:: What to do ::
Print the records below word for word, but leave out the pictures.

◆ ◆ ◆

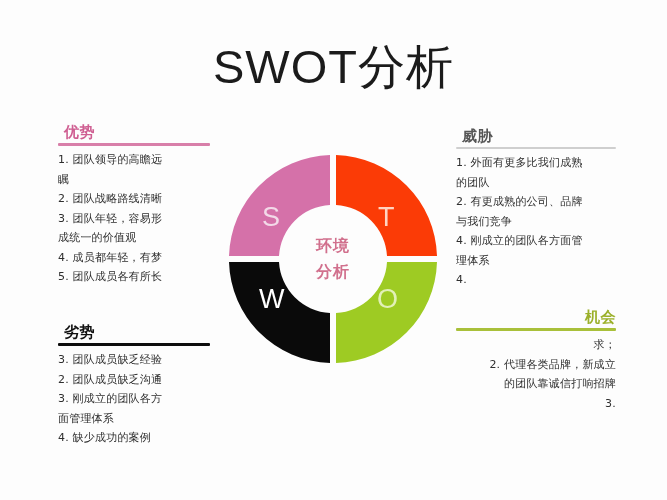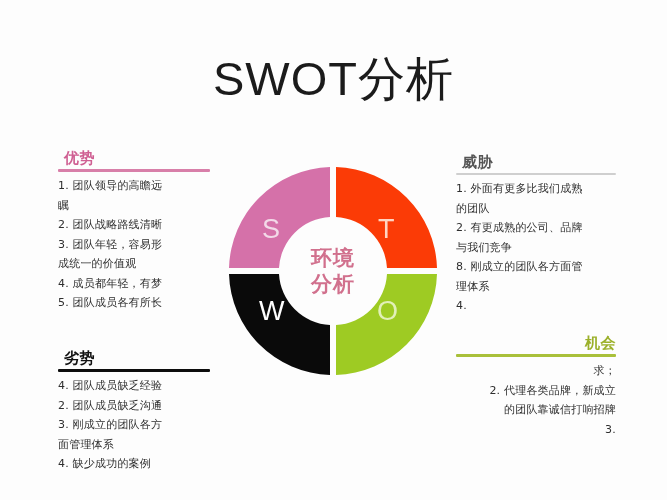"SWOT分析" #canvas { top: 16px -> 4px }
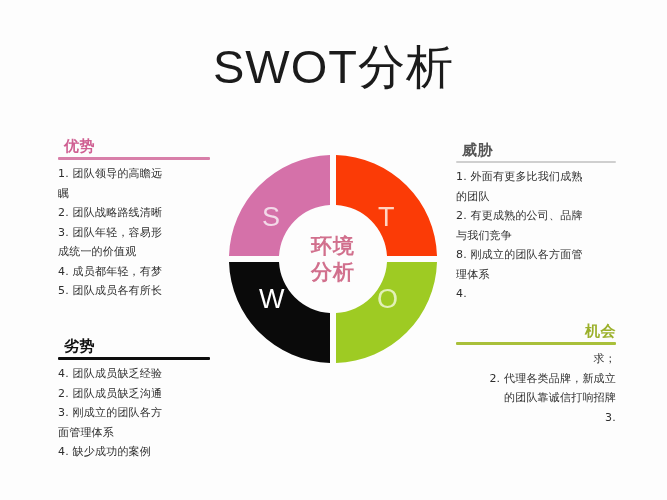"优势" .panel { margin-top: 14px -> none }
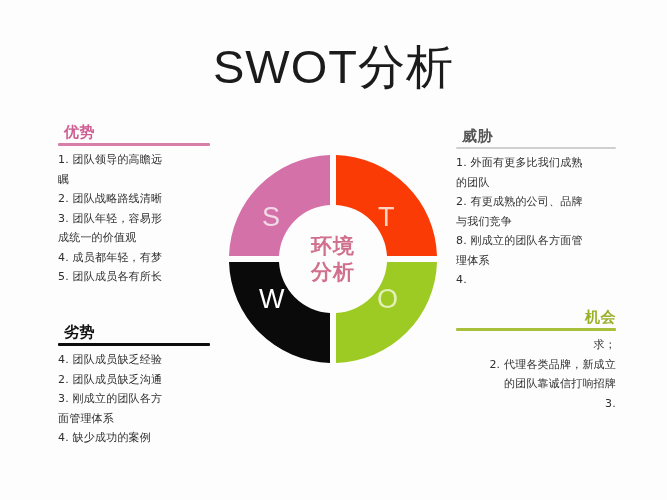"环境" #donut-center-label { font-size: 21px -> 16px }
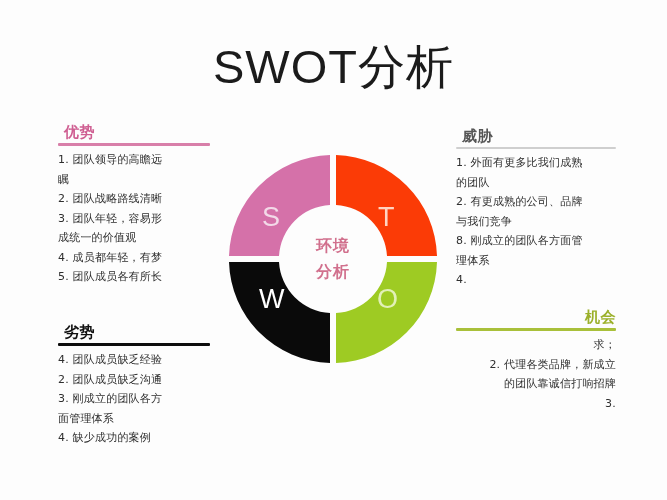"8. 刚成立的团队各方面管" li { text: 8 -> 4 }
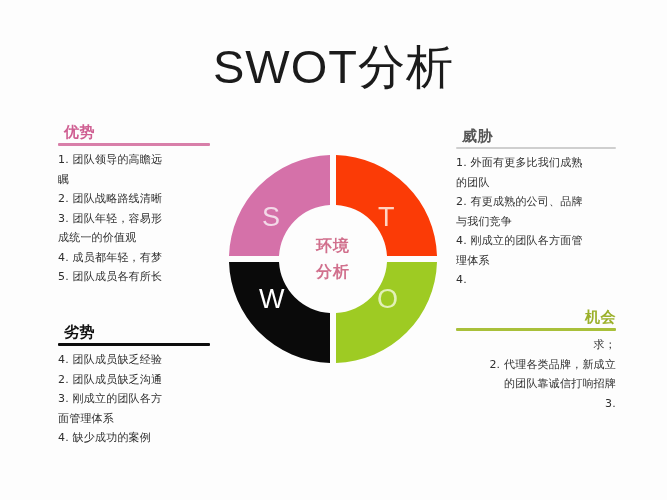"4. 团队成员缺乏经验" li { text: 4 -> 3 }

◆ ◆ ◆

:: Task response ::
"SWOT分析" #canvas { top: 16px -> 4px }
"优势" .panel { margin-top: 14px -> none }
"环境" #donut-center-label { font-size: 21px -> 16px }
"8. 刚成立的团队各方面管" li { text: 8 -> 4 }
"4. 团队成员缺乏经验" li { text: 4 -> 3 }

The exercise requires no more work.